_Task prompt_:
Once the line containing "kobe 02-16-2023.mat |" is found, retype it and each line after it through the last entry below, word for word, and nothing else.

------------------------

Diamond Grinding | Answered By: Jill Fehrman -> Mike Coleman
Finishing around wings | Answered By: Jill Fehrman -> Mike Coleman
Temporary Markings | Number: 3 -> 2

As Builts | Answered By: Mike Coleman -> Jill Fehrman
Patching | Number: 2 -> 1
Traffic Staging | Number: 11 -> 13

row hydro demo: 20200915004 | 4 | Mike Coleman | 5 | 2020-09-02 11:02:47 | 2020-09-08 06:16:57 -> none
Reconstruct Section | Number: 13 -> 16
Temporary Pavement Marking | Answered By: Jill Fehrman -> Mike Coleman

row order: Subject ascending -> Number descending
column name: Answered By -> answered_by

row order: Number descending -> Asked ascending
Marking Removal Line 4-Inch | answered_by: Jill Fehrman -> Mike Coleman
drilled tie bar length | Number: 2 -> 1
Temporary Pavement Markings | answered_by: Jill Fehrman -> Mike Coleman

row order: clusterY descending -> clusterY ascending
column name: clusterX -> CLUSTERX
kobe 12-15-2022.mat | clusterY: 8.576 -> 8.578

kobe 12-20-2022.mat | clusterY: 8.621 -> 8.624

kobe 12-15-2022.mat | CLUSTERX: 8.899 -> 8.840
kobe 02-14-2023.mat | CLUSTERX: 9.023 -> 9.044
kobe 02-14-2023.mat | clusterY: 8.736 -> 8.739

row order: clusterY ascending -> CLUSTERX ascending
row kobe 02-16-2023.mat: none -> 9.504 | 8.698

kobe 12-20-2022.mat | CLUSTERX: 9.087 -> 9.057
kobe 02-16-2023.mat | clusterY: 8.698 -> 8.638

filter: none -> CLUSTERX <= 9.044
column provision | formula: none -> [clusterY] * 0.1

------------------------

_Problem solution_:
kobe 02-16-2023.mat | clusterY: 8.698 -> 8.638

filter: none -> CLUSTERX <= 9.044
column provision | formula: none -> [clusterY] * 0.1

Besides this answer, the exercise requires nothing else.